A LOOK BACK: This 2017 article is posted by kind permission of the Geographical Magazine www.geographical.co.uk
by Nigel Winser
Nigel Winser meets the 87-year-old ‘father of biodiversity’ fresh from his keynote talk at the IUCN World Conservation Congress in Hawai‘i. His message is clear – we are not doing enough to safeguard nature for our own future, hence his plea for a new age of taxonomic fieldwork in every nook and cranny of our planet.
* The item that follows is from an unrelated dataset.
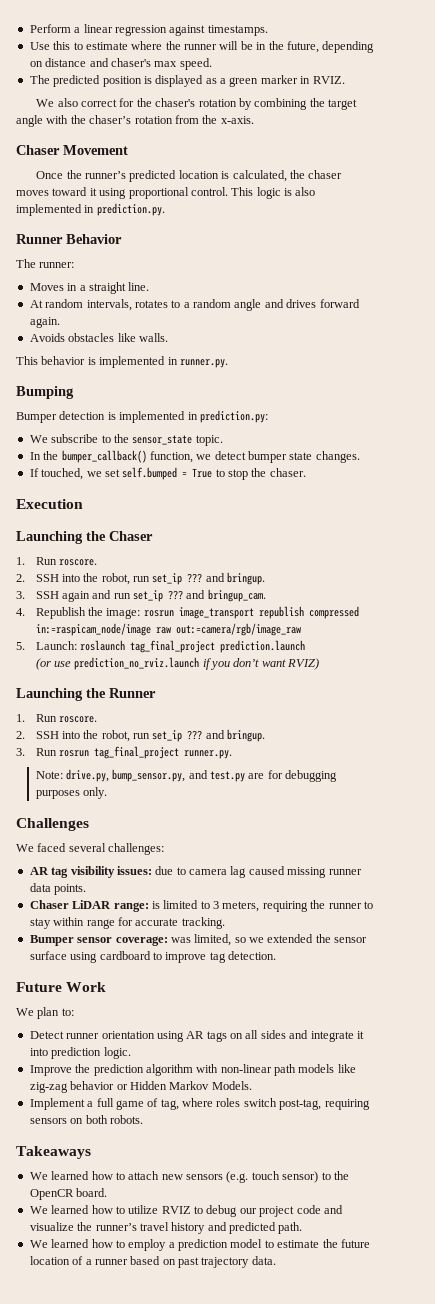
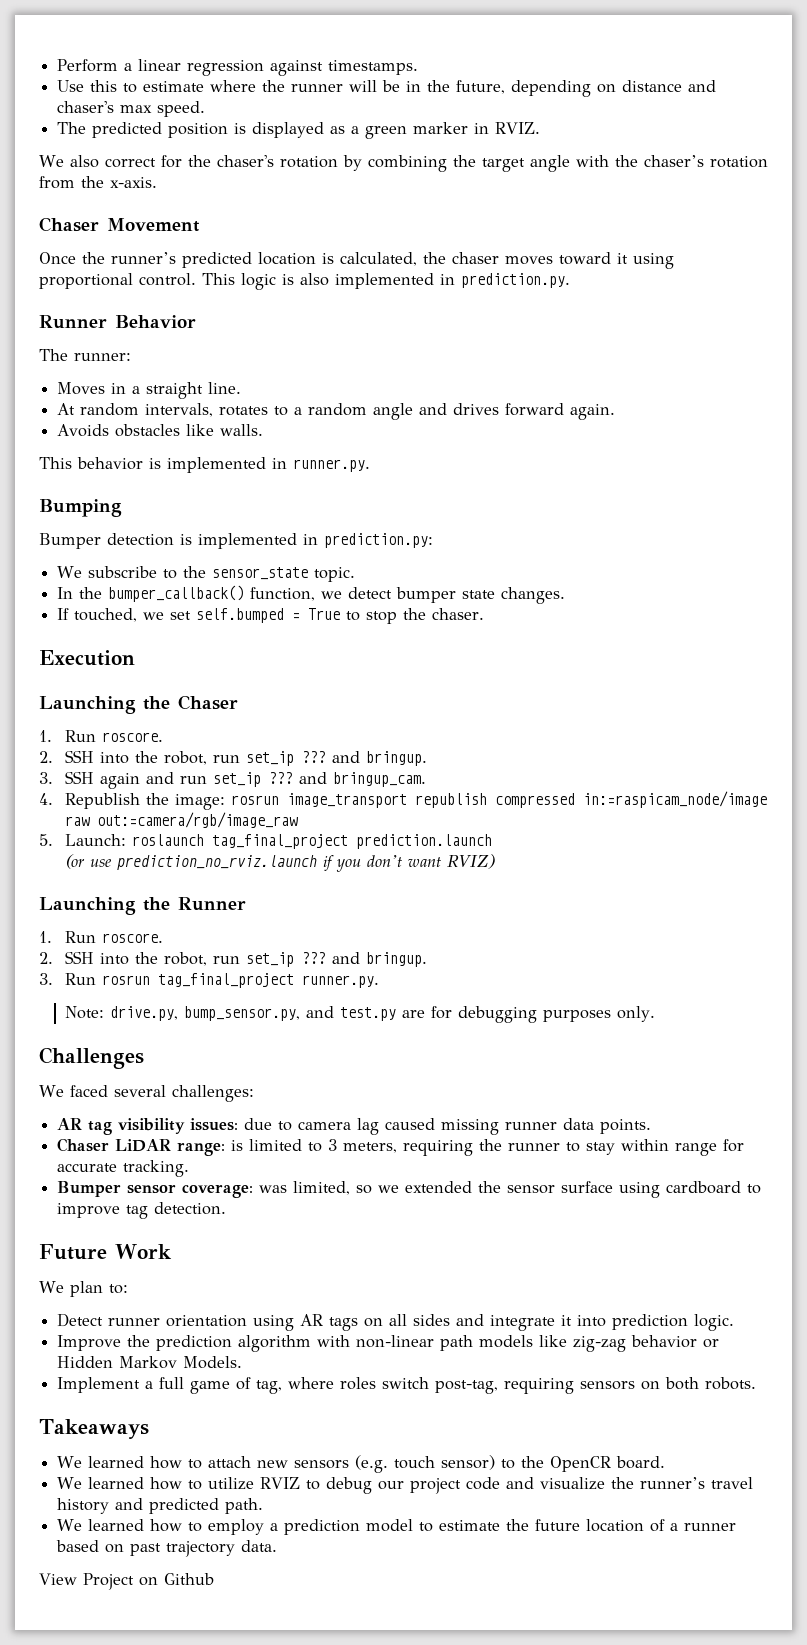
+ View Project on Github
A large leatherback turtle sits in the foyer of the Harvard Museum of Natural History in leafy Cambridge, Massachusetts, serving as a sentinel for this home of biodiversity. You cannot help but pass it en route to the laboratory of Professor Edward Osborne Wilson (commonly cited as ‘EO’), a laboratory replete with the scent of museum naphthalene and ageing insects. At present, Wilson’s spotlessly tidy office is cluttered only by piles of his new book Half-Earth: Our Planet’s Fight for Life ready for signing. It’s far from the only book on show, however, and the room is full of nearly every biodiversity book ever published, including copies of his own 30 or so landmark titles that have shaped the thinking of scientists worldwide.
This is a personal pilgrimage, not only to meet Wilson, but to discuss his most ambitious goal to date: to persuade the political, business, and academic leaders of the world to dedicate half the surface of the Earth to nature – an act he believes is the only way to stave off the mass extinction of species, and the demise of our planet.
There is a warmth in Wilson, naturalist, scientist, author, theorist and now planetary campaigner. And at 87, he still cares about everyone he meets. He asks about my own experiences in the tropical forest world and I speak of the RGS’s biodiversity survey of the Gunung Mulu National Park, Sarawak in the late 1970s. Wilson immediately mentions the ant work by Barry Bolton from the British Natural History Museum, calling him one of the finest myrmecologists in the world.
Wilson’s own love of insects stems from his childhood. ‘When I was seven-years-old I had a microscope and I did the pond water thing,’ he recalls. ‘That was endlessly fascinating. You take a drop or two from a pond with a lot of life in and watch creatures that you couldn’t dream exist.’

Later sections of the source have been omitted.